Y a-t-il un seul Burkinabè qui ne s’est pas senti fier, ragaillardi, le samedi 21 mai 2022 à l’annonce de la déroute des terroristes par le détachement militaire de Bourzanga dans le Centre-Nord ? Une riposte qui a permis de neutraliser au moins trente-cinq assaillants, avec malheureusement cinq vaillants soldats décédés et une dizaine de blessés. C’est une victoire d’étape, pour parler comme les cyclistes. Bon à prendre. C’est aussi une bataille de gagner sur de milliers d’autres, en attendant la victoire de la guerre. Ce n’est donc pas la guerre que le Burkina a gagnée, pour paraphraser le général Charles De Gaulle.
Somme toute, le message est clair, ensemble réunis dans un même élan pour la même cause, rien ne pourra ébranler les Burkinabè. Bourzanga est, ou devrait être un tournant majeur pour les forces armées nationales dans la lutte. Celui qui clôt l’épisode des revers à l’image de Madjoari et ouvre l’ère de l’anticipation, de la coordination efficace, de la puissance de feu capable de mettre n’importe quel ennemi, en toute circonstance, hors d’état de nuire. Chez nous, les HANI (hommes armés non identifiés), IANI (individus armés non identifiés) ou GANI (groupe armés non identifiés) se sont mués en Bani (lire bannis), ou bandes armées non identifiées, qui, malgré tout, ont une identité ou des identités que les Forces de défense et de sécurité (FDS) ont affiché sur les réseaux sociaux et par voie de presse. De toute évidence, il est encore temps que nous cessions nos querelles vénielles pour ensemble bander l’arc et lâcher les flèches si nous voulons un Faso prospère, paisible pour nos enfants. Nous devons faire nôtre, cette maxime de Antoine de St Exupéry :
« Nous n’héritons pas de la terre de nos parents, nous l’empruntons à nos enfants ». Si par nos égoïsmes, nos calculs divers, nos faiblesses, nous échouions à sublimer l’intérêt collectif, notre capacité à faire bloc, nous devons pouvoir regarder la faune où la loi du plus fort est la meilleure. Une théorie souvent mise à mal quand les plus faibles, en dernier recours, se mettent ensemble. Les buffles réunis mettent en déroute les lions. Quand les poussins font bloc, ils déroutent l’épervier. Il y a cette belle histoire des fourmis qui, dans la discipline, construisent leur antre et arrivent à vaincre tout corps étranger qui se hasarderait dans leur biotope. Quand nous allons comprendre cela, quand nous allons cesser les invectives inutiles, nous aurons marqué un pas très décisif vers la restauration de l’intégrité du territoire et celle de la dignité des personnes déplacées, c’est à dire leurs retours dans leurs patelins.

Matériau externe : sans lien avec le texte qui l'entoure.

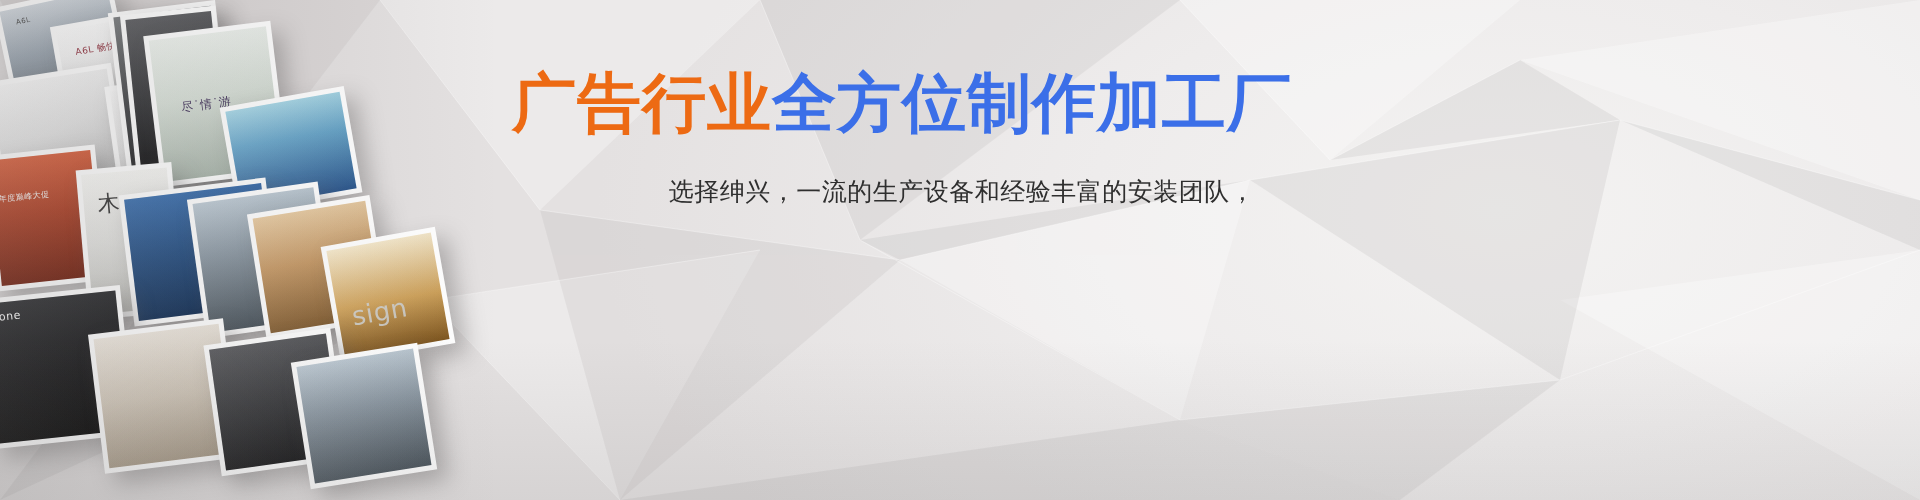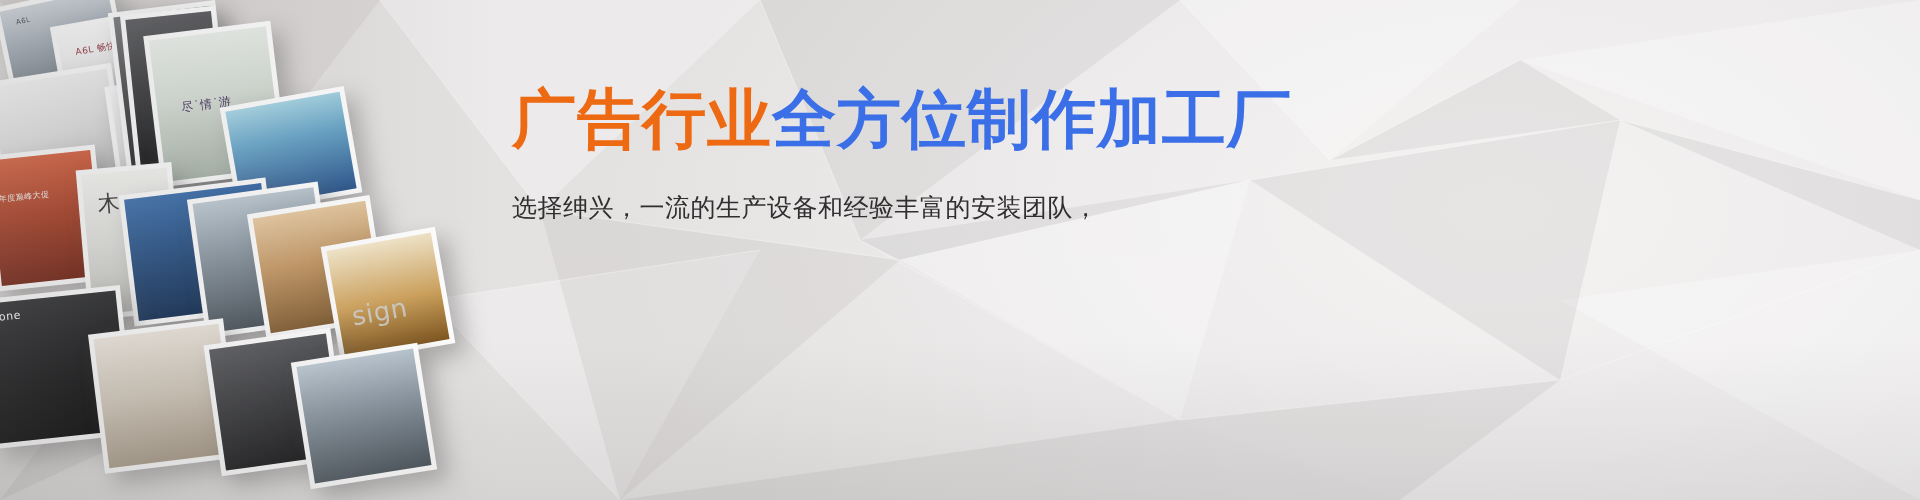"广告行业全方位制作加工厂" .copy { top: 86px -> 70px }
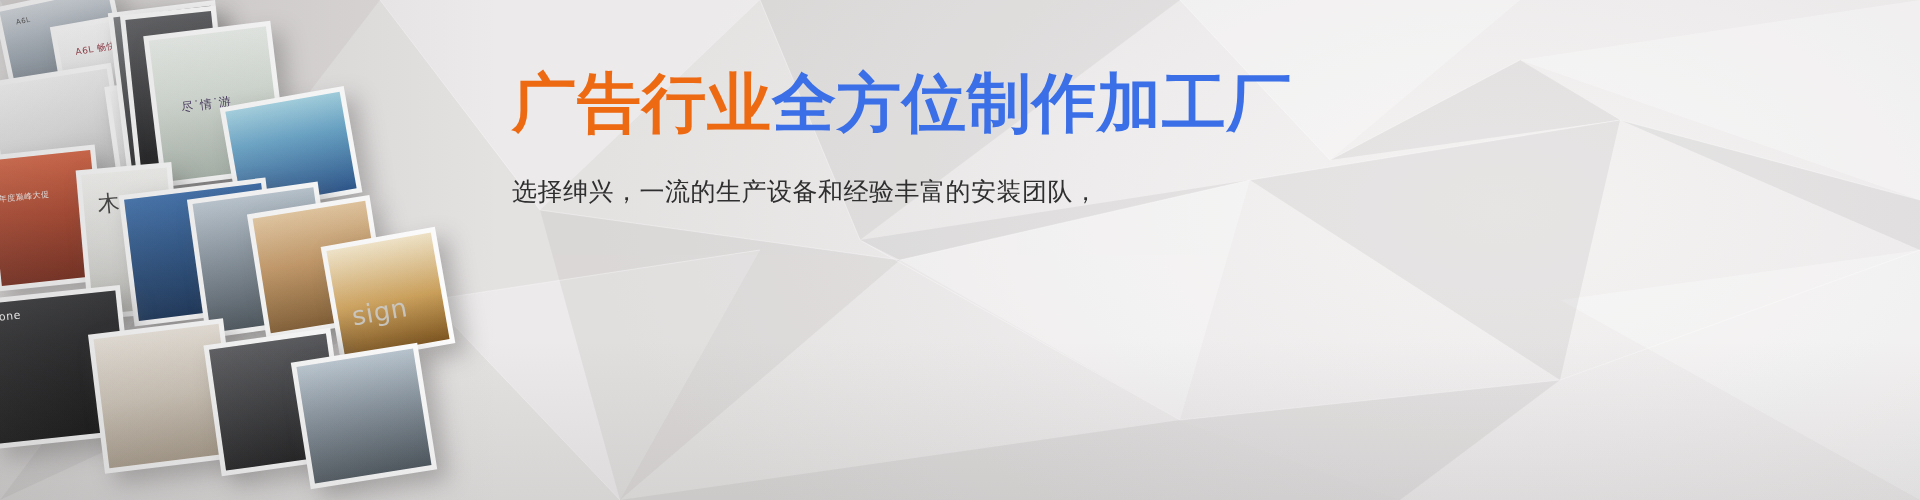"选择绅兴，一流的生产设备和经验丰富的安装团队，" .subcopy div { text-align: none -> center }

Ce ne sera la victoire d’aucun camp, parti politique sur un autre. Ce sera la victoire de la tolérance et de la responsabilité historique. Est-ce vraiment la mer à boire ? Nous avons le choix entre être ces supposés faibles qui comprennent que leur survie dépend de leur capacité à laisser tomber le superflu, les égoïsmes, les « moi ou rien ». Leur capacité à conjuguer les efforts en commun. Nous sommes longtemps restés dans cette posture concurrentielle inutile qui a permis au monstre de pénétrer dans la maison, de dépasser le salon et d’en être propriétaire. Nous laissant la chambre. A nous maintenant d’user de stratagème pour pouvoir l’amadouer et le bouter hors de la case. Voire loin de la cour. Nous en avons les ressources. Nous avons la légitimité de le vaincre pour nous et pour nos enfants. Vaincre ensemble ou périr ensemble, semble être la solution. Pas d’alternative, ce qui induit que désormais chaque Burkinabè est bien ce militaire en permission qui, à l’occasion, devra être aussi ce civil en tenue, comme le professait le président Thomas Sankara. En République, nul ne prend la place de quelqu’un, mais tous remplacent un jour quelqu’un pour la continuité et la survie de la Nation. Bourzanga, où une semaine plus tôt, une cinquantaine de dignes fils ont fait les frais des terroristes, sonne comme cette lueur d’espoir qui montre que rien n’est joué.
Que les Burkinabè peuvent être maîtres du jeu et donc qu’ils peuvent tenir les manettes et imposer un rythme. N’oublions pas, les terroristes, jusqu’à l’installation de la saison hivernale, viendront titiller les FDS. Ils veulent de l’espace, ils veulent créer la psychose de la faim. Leur agenda est connu, c’est à nous de le contrarier.